PROVIDED DATA
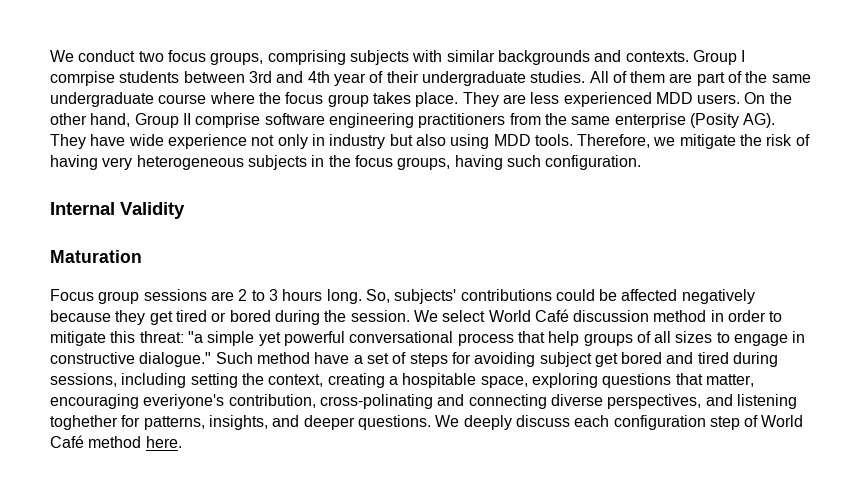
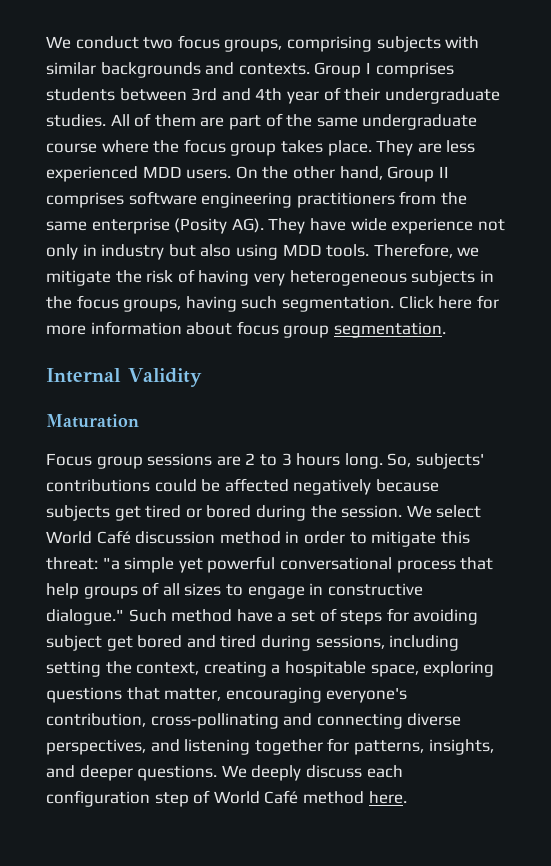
- Group I comrpise students between 3rd and 4th year of their undergraduate studies.
+ Group I comprises students between 3rd and 4th year of their undergraduate studies.
- On the other hand, Group II comprise software engineering practitioners from the same enterprise (Posity AG). They have wide experience not only in industry but also using MDD tools.
+ On the other hand, Group II comprises software engineering practitioners from the same enterprise (Posity AG). They have wide experience not only in industry but also using MDD tools.
- Therefore, we mitigate the risk of having very heterogeneous subjects in the focus groups, having such configuration.
+ Therefore, we mitigate the risk of having very heterogeneous subjects in the focus groups, having such segmentation. Click here for more information about focus group segmentation.
- So, subjects' contributions could be affected negatively because they get tired or bored during the session.
+ So, subjects' contributions could be affected negatively because subjects get tired or bored during the session.
- Such method have a set of steps for avoiding subject get bored and tired during sessions, including setting the context, creating a hospitable space, exploring questions that matter, encouraging everiyone's contribution, cross-polinating and connecting diverse perspectives, and listening toghether for patterns, insights, and deeper questions.
+ Such method have a set of steps for avoiding subject get bored and tired during sessions, including setting the context, creating a hospitable space, exploring questions that matter, encouraging everyone's contribution, cross-pollinating and connecting diverse perspectives, and listening together for patterns, insights, and deeper questions.

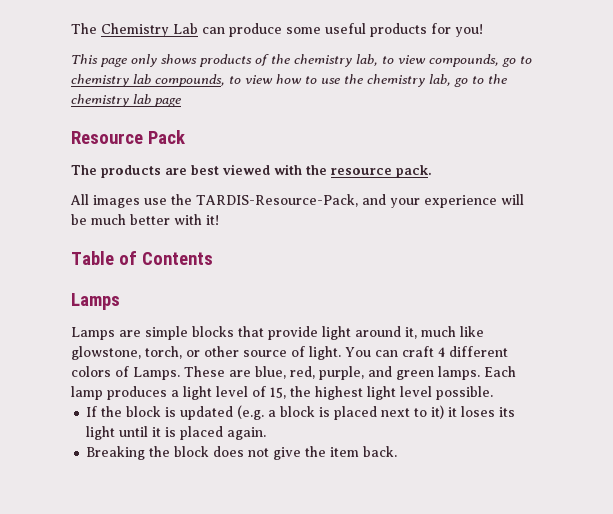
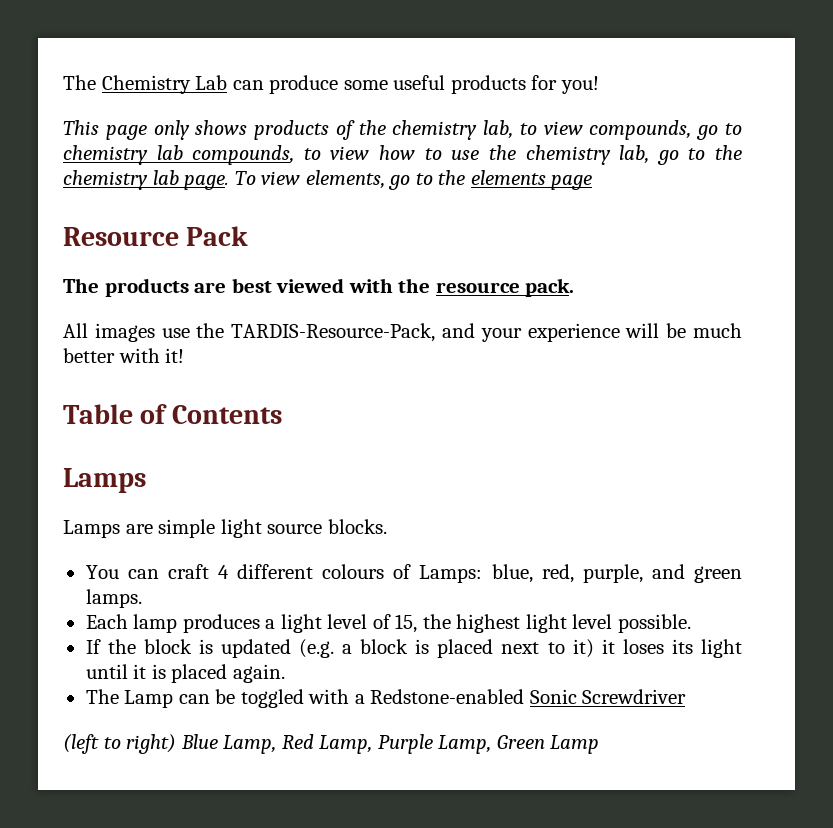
- This page only shows products of the chemistry lab, to view compounds, go to chemistry lab compounds, to view how to use the chemistry lab, go to the chemistry lab page
+ This page only shows products of the chemistry lab, to view compounds, go to chemistry lab compounds, to view how to use the chemistry lab, go to the chemistry lab page. To view elements, go to the elements page
- Lamps are simple blocks that provide light around it, much like glowstone, torch, or other source of light. You can craft 4 different colors of Lamps. These are blue, red, purple, and green lamps. Each lamp produces a light level of 15, the highest light level possible.
+ Lamps are simple light source blocks.
+ You can craft 4 different colours of Lamps: blue, red, purple, and green lamps.
+ Each lamp produces a light level of 15, the highest light level possible.
- Breaking the block does not give the item back.
+ The Lamp can be toggled with a Redstone-enabled Sonic Screwdriver
+ (left to right) Blue Lamp, Red Lamp, Purple Lamp, Green Lamp

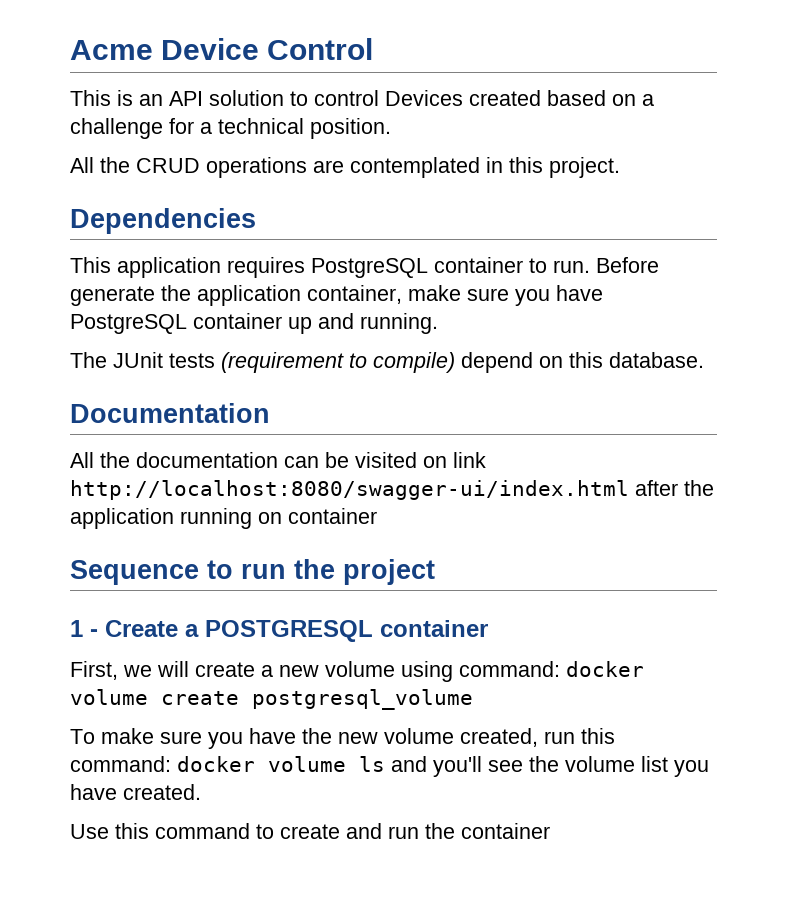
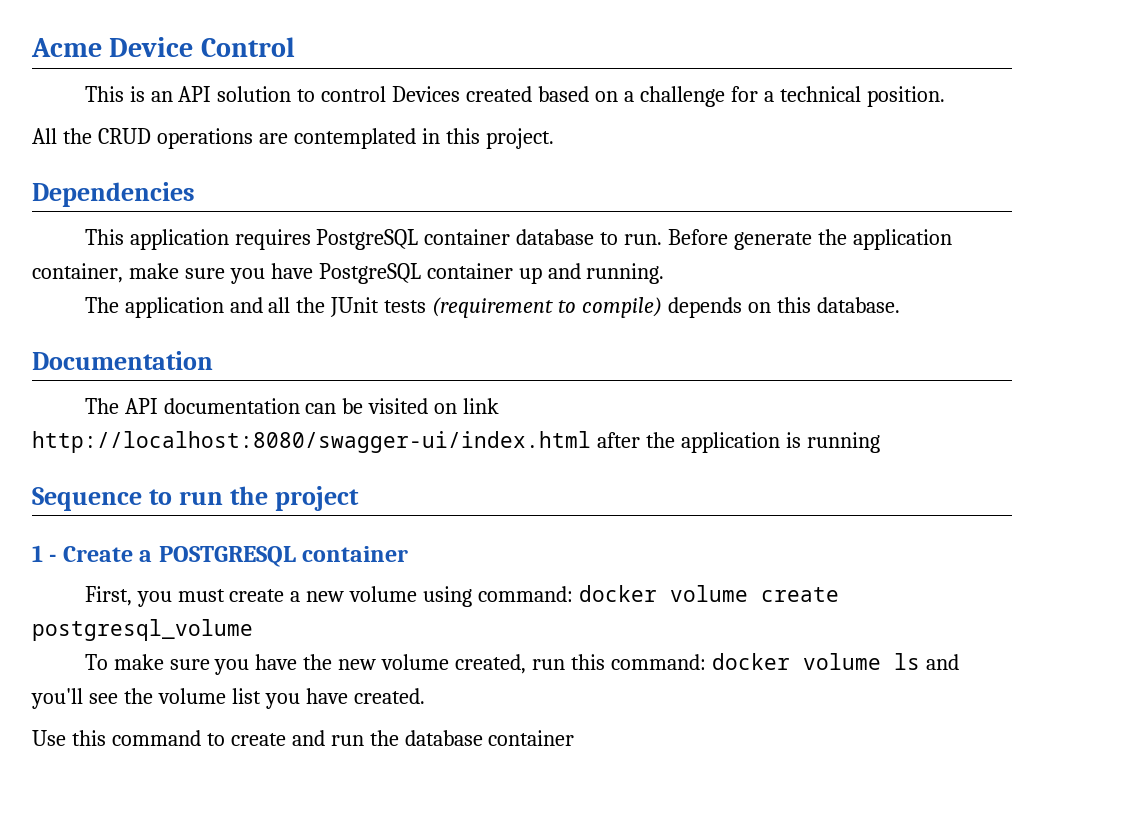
- This application requires PostgreSQL container to run.
+ This application requires PostgreSQL container database to run.
- The JUnit tests (requirement to compile) depend on this database.
+ The application and all the JUnit tests (requirement to compile) depends on this database.
- All the documentation can be visited on link http://localhost:8080/swagger-ui/index.html after the application running on container
+ The API documentation can be visited on link http://localhost:8080/swagger-ui/index.html after the application is running
- First, we will create a new volume using command: docker volume create postgresql_volume
+ First, you must create a new volume using command: docker volume create postgresql_volume
- Use this command to create and run the container
+ Use this command to create and run the database container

PROMPT
Scan the data above and report each line in which "shows" is present.

WRITTEN REPLY
- This page only shows products of the chemistry lab, to view compounds, go to chemistry lab compounds, to view how to use the chemistry lab, go to the chemistry lab page
+ This page only shows products of the chemistry lab, to view compounds, go to chemistry lab compounds, to view how to use the chemistry lab, go to the chemistry lab page. To view elements, go to the elements page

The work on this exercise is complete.